Network Scanning Technical Details

// Actual implementation highlights:

// 1. CIDR range parsing with edge case handling
fn parse_network_range(cidr: &str) -> Result<NetworkRange> {
    // Handles /32, /31, and normal ranges correctly
}

// 2. Parallel SNMP testing
async fn test_snmp_connectivity(host: IpAddr, community: &str) -> Option<SnmpDevice> {
    // Real SNMP GET operation to system description OID
}

// 3. Proper OID tree traversal
async fn walk_oid_tree(device: &SnmpDevice, base_oid: &str) -> Result<Vec<SnmpOidResult>> {
    // Uses GETNEXT operations with boundary checking
}

Database Schema

-- Core device table (integrates with Surveilr)
CREATE TABLE surveilr_snmp_device (
    surveilr_snmp_device_id text PRIMARY KEY,
    device_key text UNIQUE NOT NULL,
    snmp_host text NOT NULL,
    snmp_port integer DEFAULT 161,
    snmp_community text NOT NULL,
    device_id text NOT NULL,
    FOREIGN KEY (device_id) REFERENCES device(device_id)
);

-- OID collection table
CREATE TABLE surveilr_snmp_collection (
    surveilr_snmp_collection_id text PRIMARY KEY,
    device_key text NOT NULL,
    oid text NOT NULL,
    oid_value text NOT NULL,
    oid_type text NOT NULL,
    collected_at TIMESTAMPTZ NOT NULL,
    FOREIGN KEY (device_key) REFERENCES surveilr_snmp_device(device_key)
);

Common SNMP OIDs Reference

# System Information (1.3.6.1.2.1.1.x.0)
1.3.6.1.2.1.1.1.0   # System description
1.3.6.1.2.1.1.2.0   # System object ID
1.3.6.1.2.1.1.3.0   # System uptime
1.3.6.1.2.1.1.4.0   # System contact
1.3.6.1.2.1.1.5.0   # System name
1.3.6.1.2.1.1.6.0   # System location

# Interface Information (1.3.6.1.2.1.2.2.1.x.y)
1.3.6.1.2.1.2.2.1.2   # Interface descriptions
1.3.6.1.2.1.2.2.1.5   # Interface speeds
1.3.6.1.2.1.2.2.1.10  # Interface bytes in
1.3.6.1.2.1.2.2.1.16  # Interface bytes out
1.3.6.1.2.1.2.2.1.14  # Interface errors in
1.3.6.1.2.1.2.2.1.20  # Interface errors out

# System Performance (1.3.6.1.2.1.25.x)
1.3.6.1.2.1.25.1.6.0  # System memory size
1.3.6.1.2.1.25.2.3.1  # Process table
1.3.6.1.2.1.25.3      # Storage information

Production Deployment

Security Best Practices

# 1. Use read-only community strings
surveilr snmp discover --network 10.0.0.0/8 --community "monitoring-readonly"

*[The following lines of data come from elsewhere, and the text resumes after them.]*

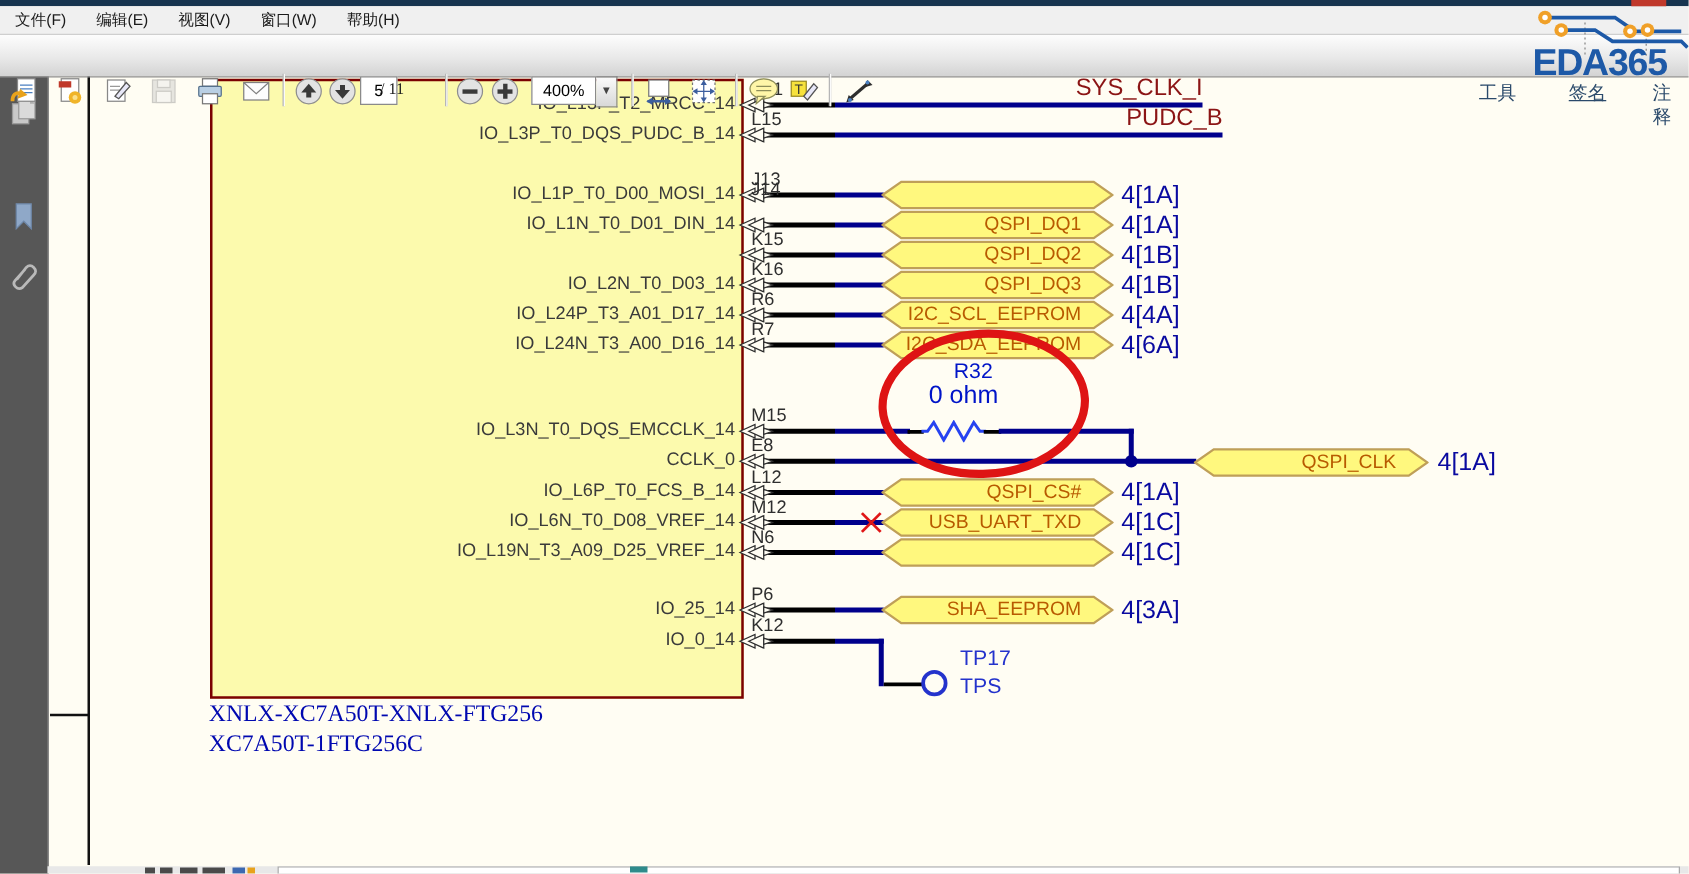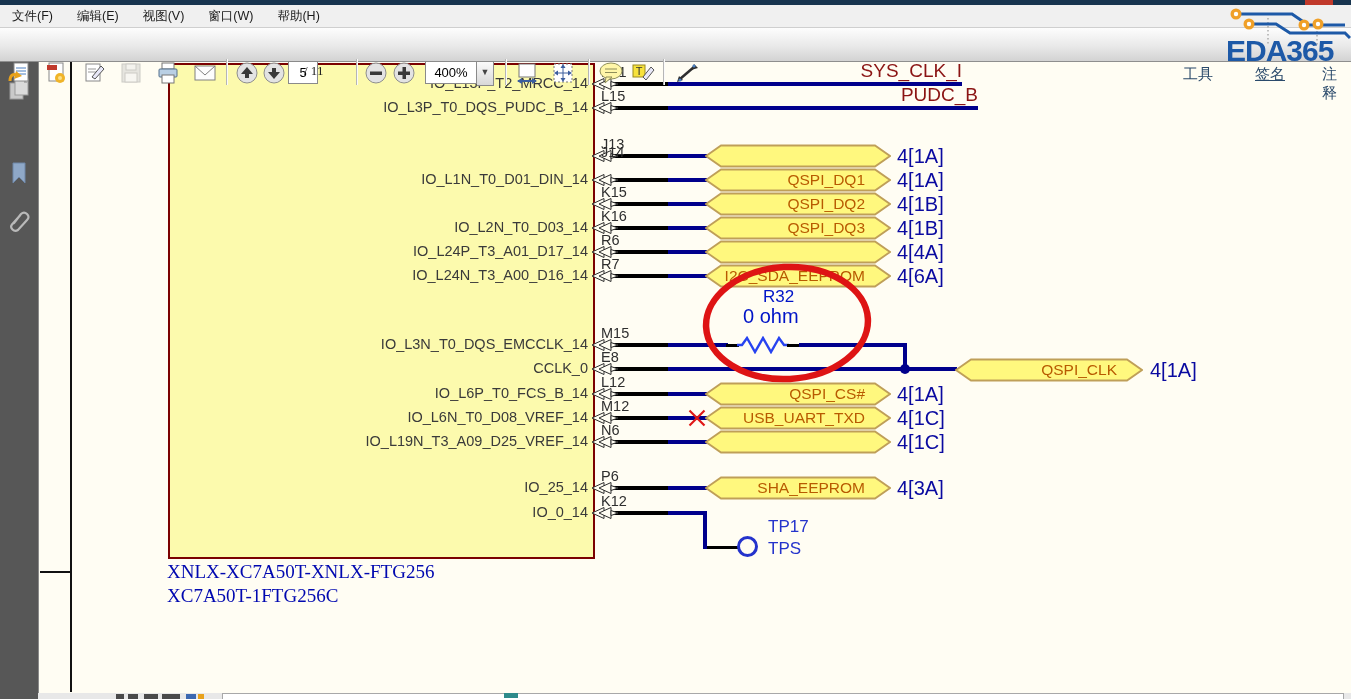"IO_L1P_T0_D00_MOSI_14" div.blocklabel { html: none -> <div>IO_L1P_T0_D00_MOSI_14</div> }
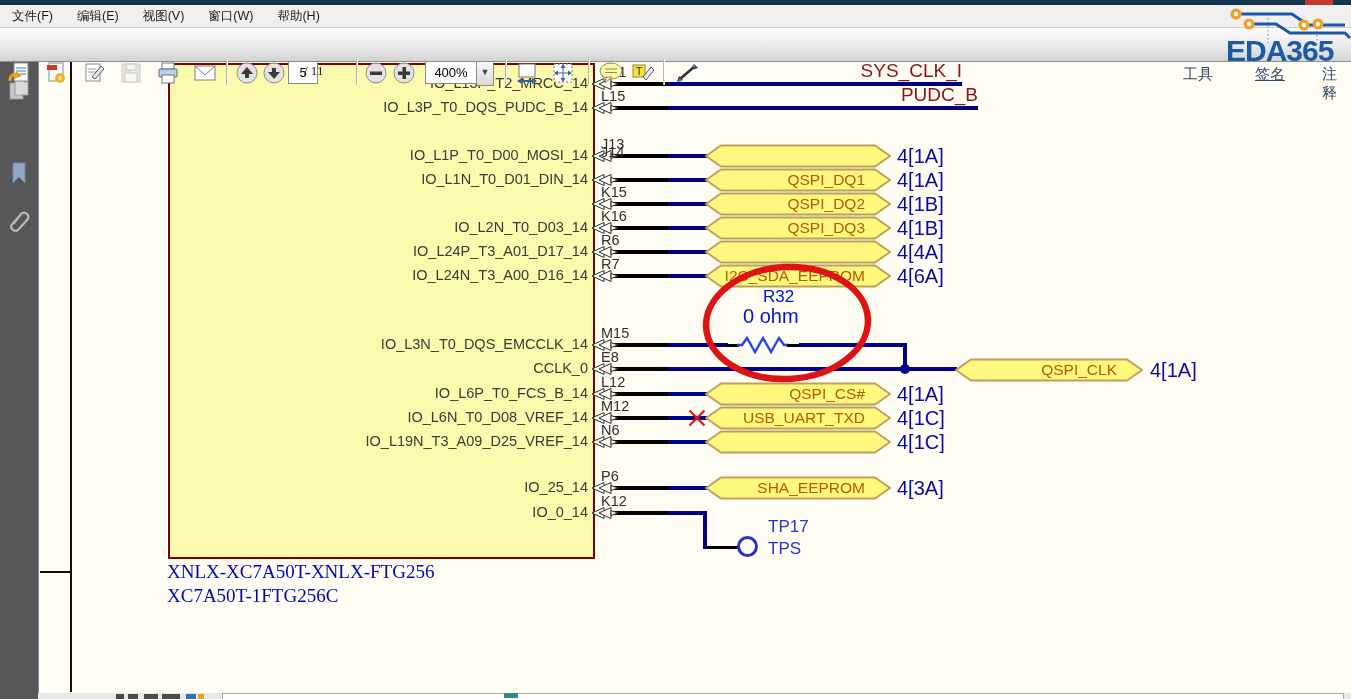"I2C_SCL_EEPROM" div.hexlabel { html: none -> <div><span>I2C_SCL_EEPROM</span></div> }
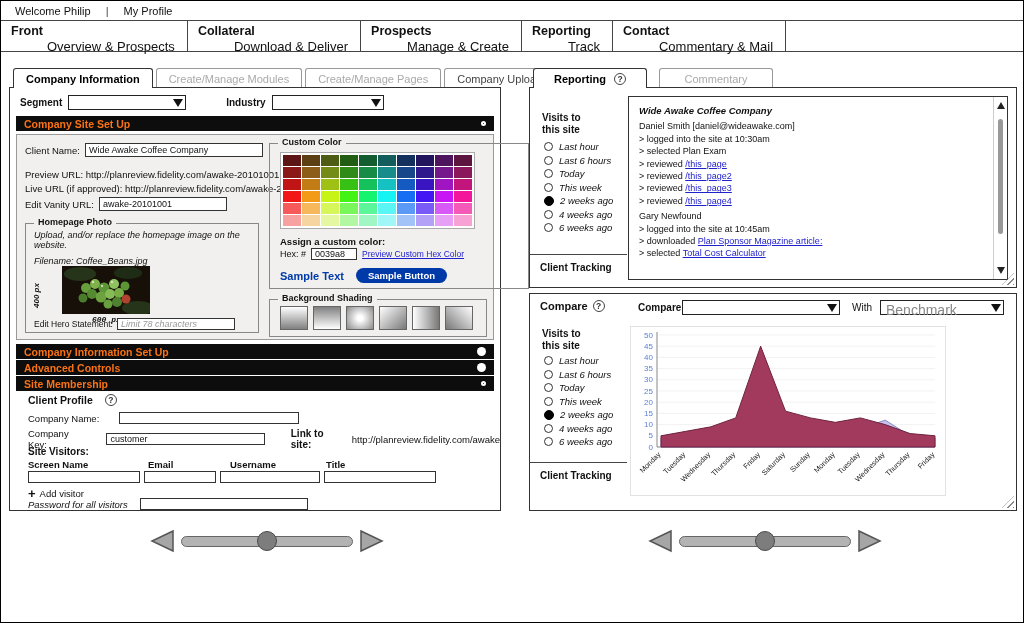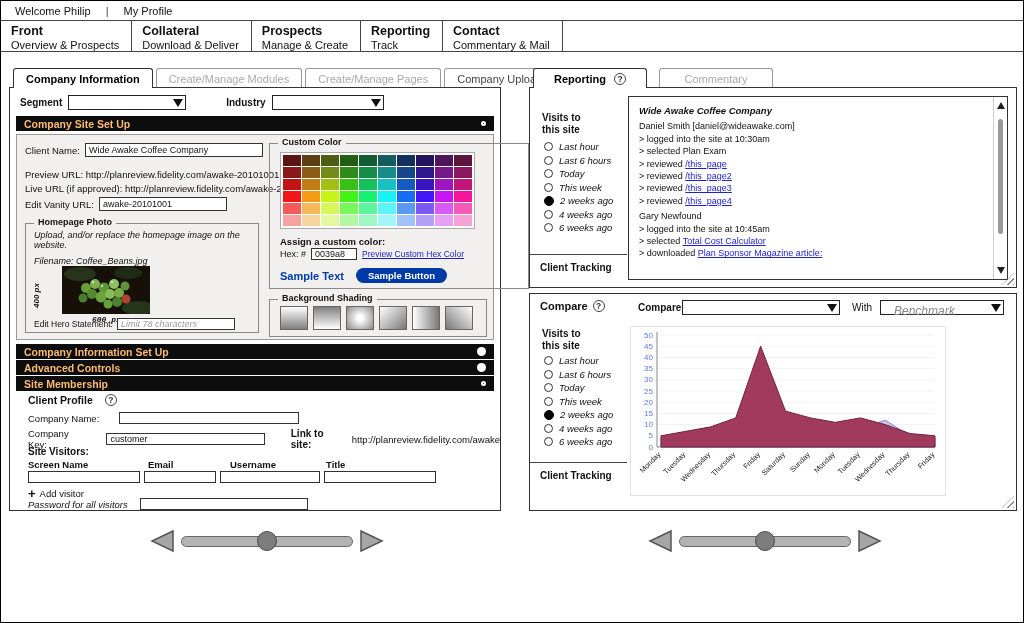"Overview & Prospects" .nav-sub { font-size: 11px -> 13px; margin-left: none -> 36px }
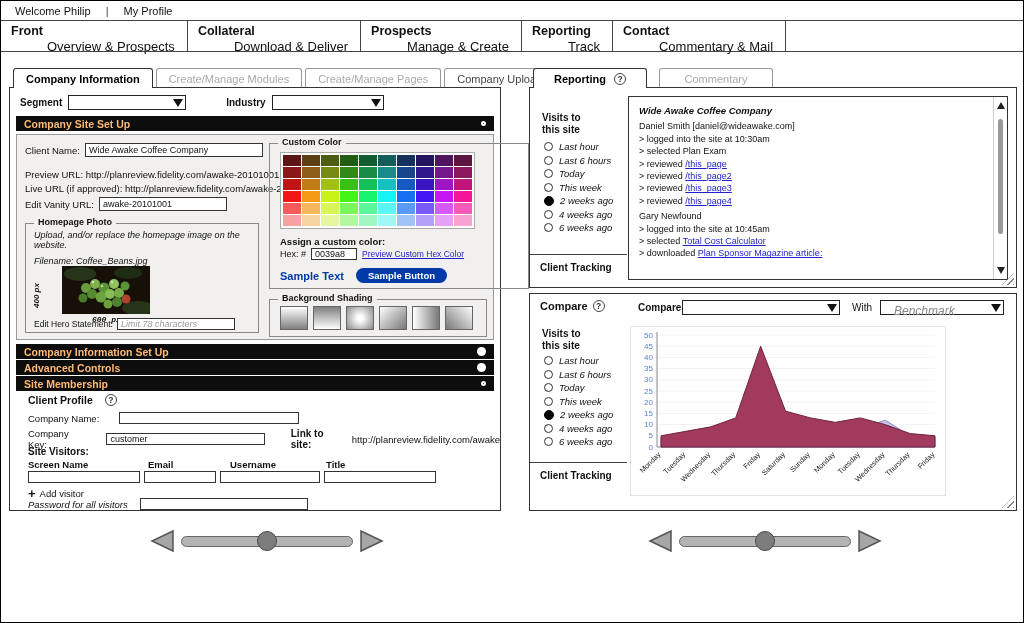"Company Site Set Up" .bar { color: #fdba74 -> #f97316 }
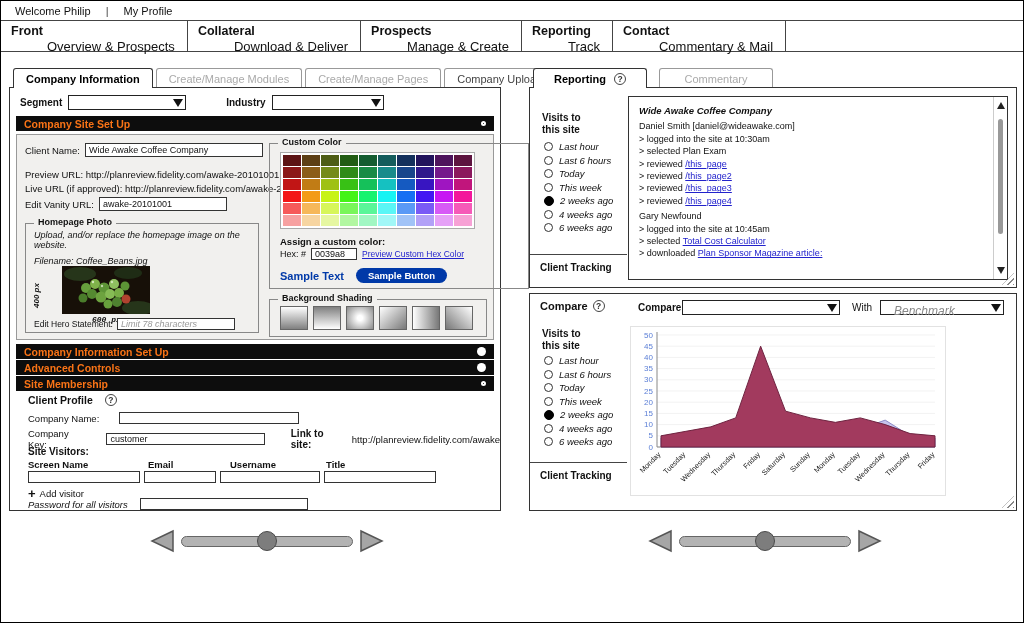"> selected Total Cost Calculator" div.log-line { order: before "> downloaded Plan Sponsor Magazine" -> after "> downloaded Plan Sponsor Magazine" }
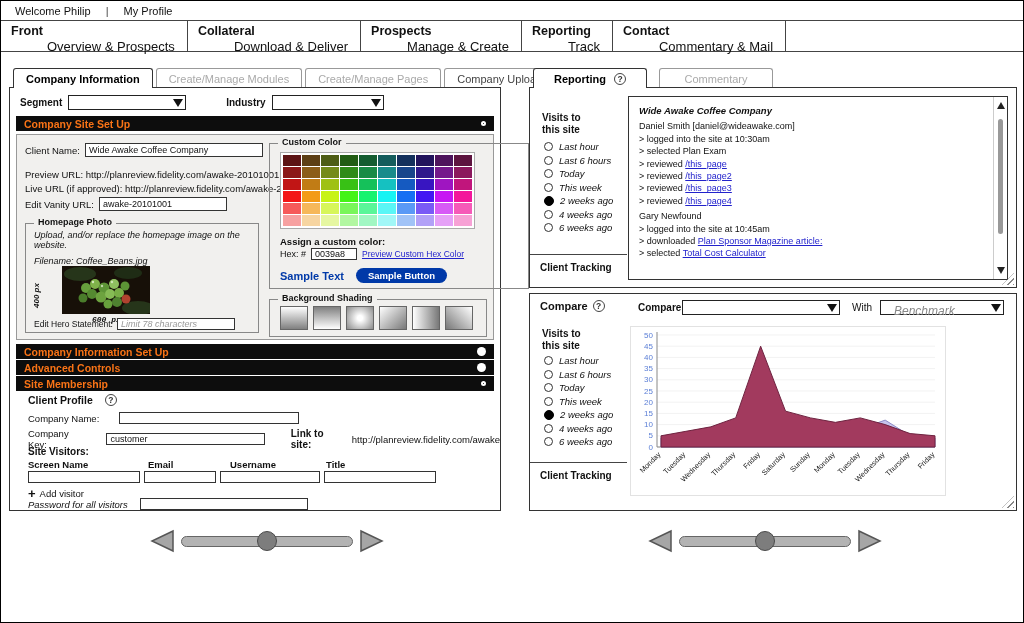"Benchmark" .dd-value { font-size: 12px -> 14px; font-style: italic -> none; margin-left: 8px -> none }
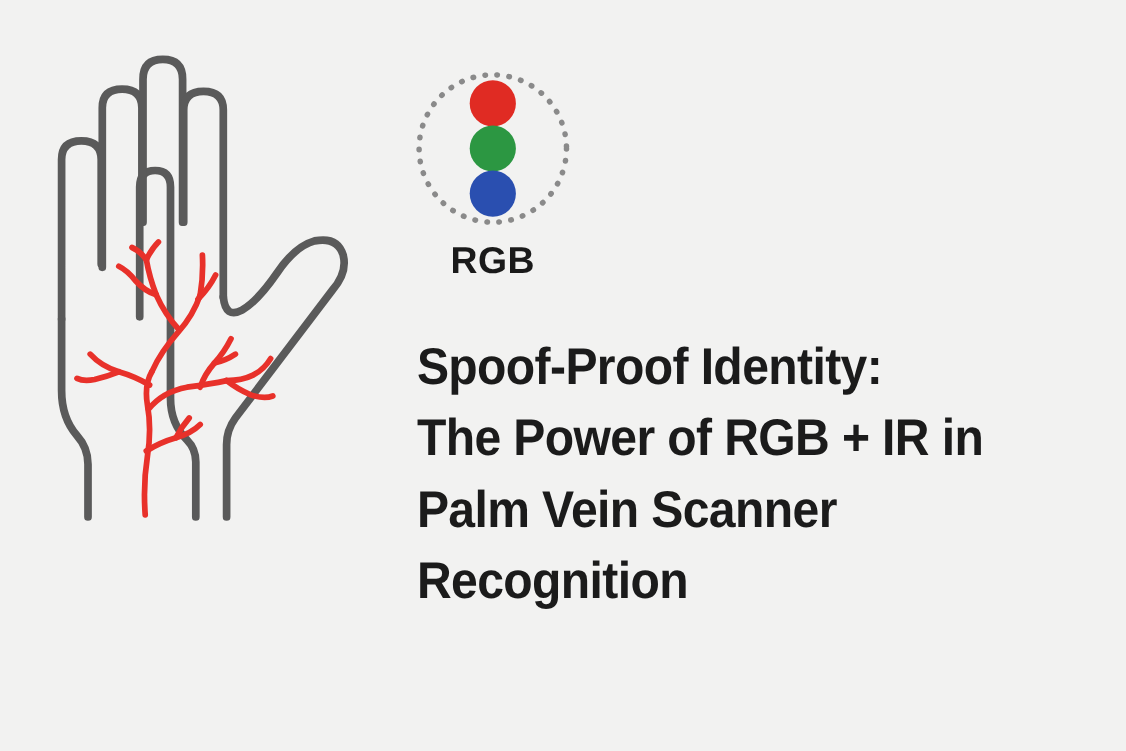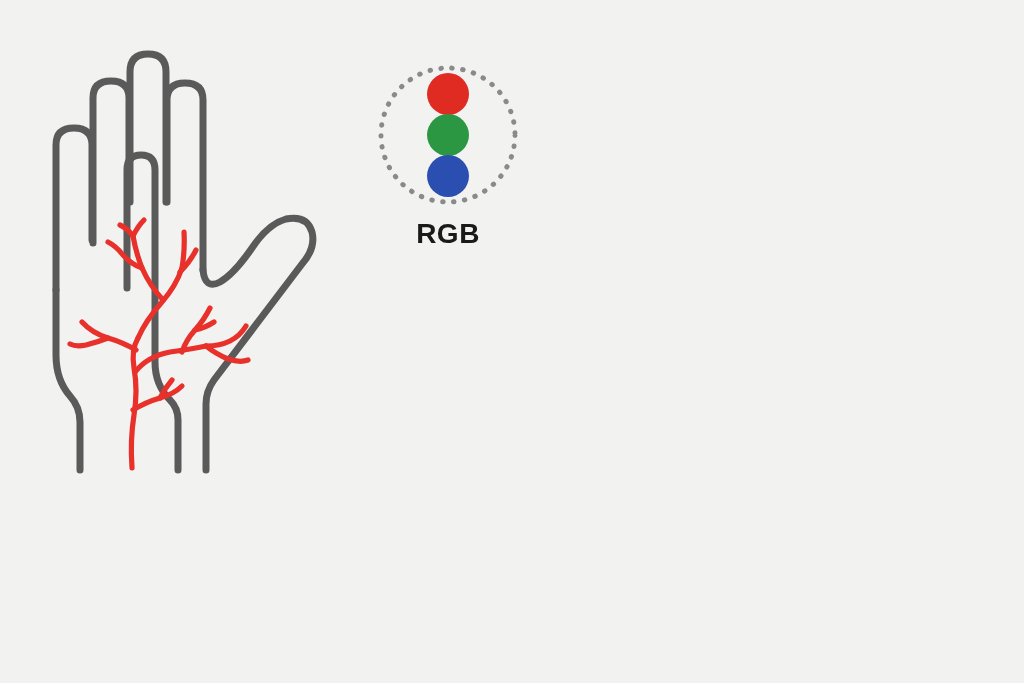"RGB" .badge-label { font-size: 28px -> 34px }
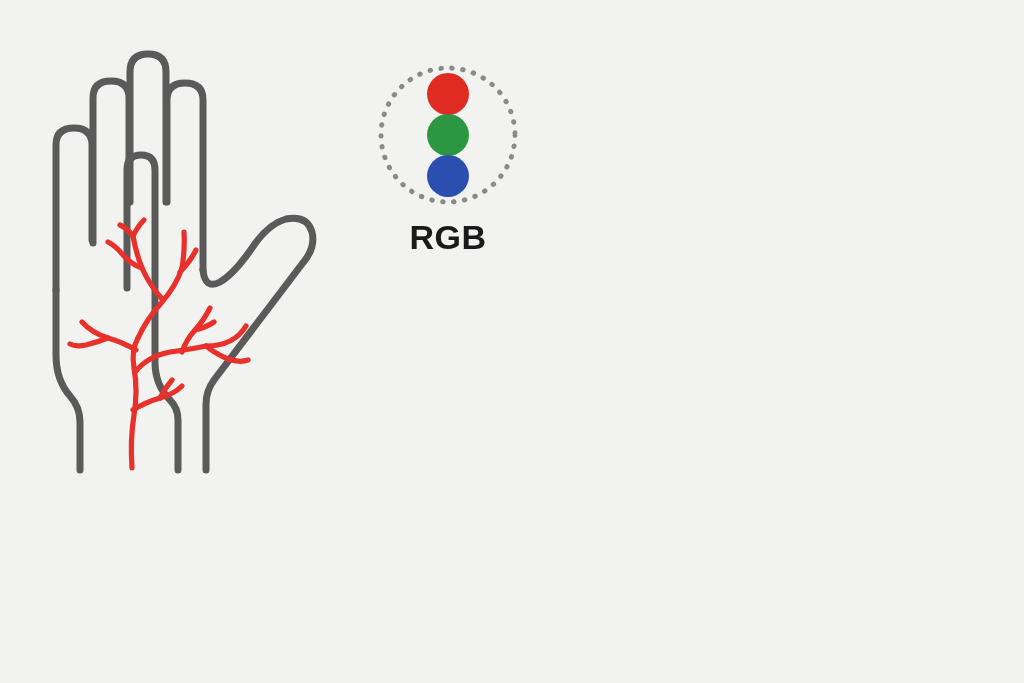"Spoof-Proof Identity:" div { html: none -> <div> <div>Spoof-Proof Identity:</div> <div>The Power of RGB + IR in</div> <div>Palm Vein Scanner</div> <div>Recognition</div> </div> }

# 2. Restrict SNMP access on devices (example Cisco config)
# access-list 10 permit 10.0.100.50  # Monitoring server IP only
# snmp-server community readonly RO 10

# 3. Monitor for unauthorized SNMP access
sqlite3 resource-surveillance.sqlite.db "
SELECT snmp_host, COUNT(*) as attempts, MAX(created_at) as last_attempt
FROM surveilr_snmp_device
GROUP BY snmp_host
HAVING COUNT(*) > 10;  -- Multiple discovery attempts
"

Automated Monitoring Setup

# Create systemd timer for regular collection
cat > /etc/systemd/system/surveilr-snmp.service << EOF
[Unit]
Description=Surveilr SNMP Collection
After=network.target

[Service]
Type=oneshot
ExecStart=/usr/local/bin/surveilr snmp discover --network 192.168.1.0/24 --community public
ExecStart=/usr/local/bin/surveilr snmp walk --host 192.168.1.1 --oids 1.3.6.1.2.1.1,1.3.6.1.2.1.2.2.1
User=surveilr
Group=surveilr
WorkingDirectory=/var/lib/surveilr
EOF

cat > /etc/systemd/system/surveilr-snmp.timer << EOF
[Unit]
Description=Run Surveilr SNMP Collection every hour
Requires=surveilr-snmp.service

[Timer]
OnCalendar=hourly
Persistent=true

[Install]
WantedBy=timers.target
EOF

# Enable and start
systemctl enable surveilr-snmp.timer
systemctl start surveilr-snmp.timer

This SNMP integration provides enterprise-grade network monitoring capabilities with complete audit trails and seamless integration with Surveilr’s security and compliance infrastructure.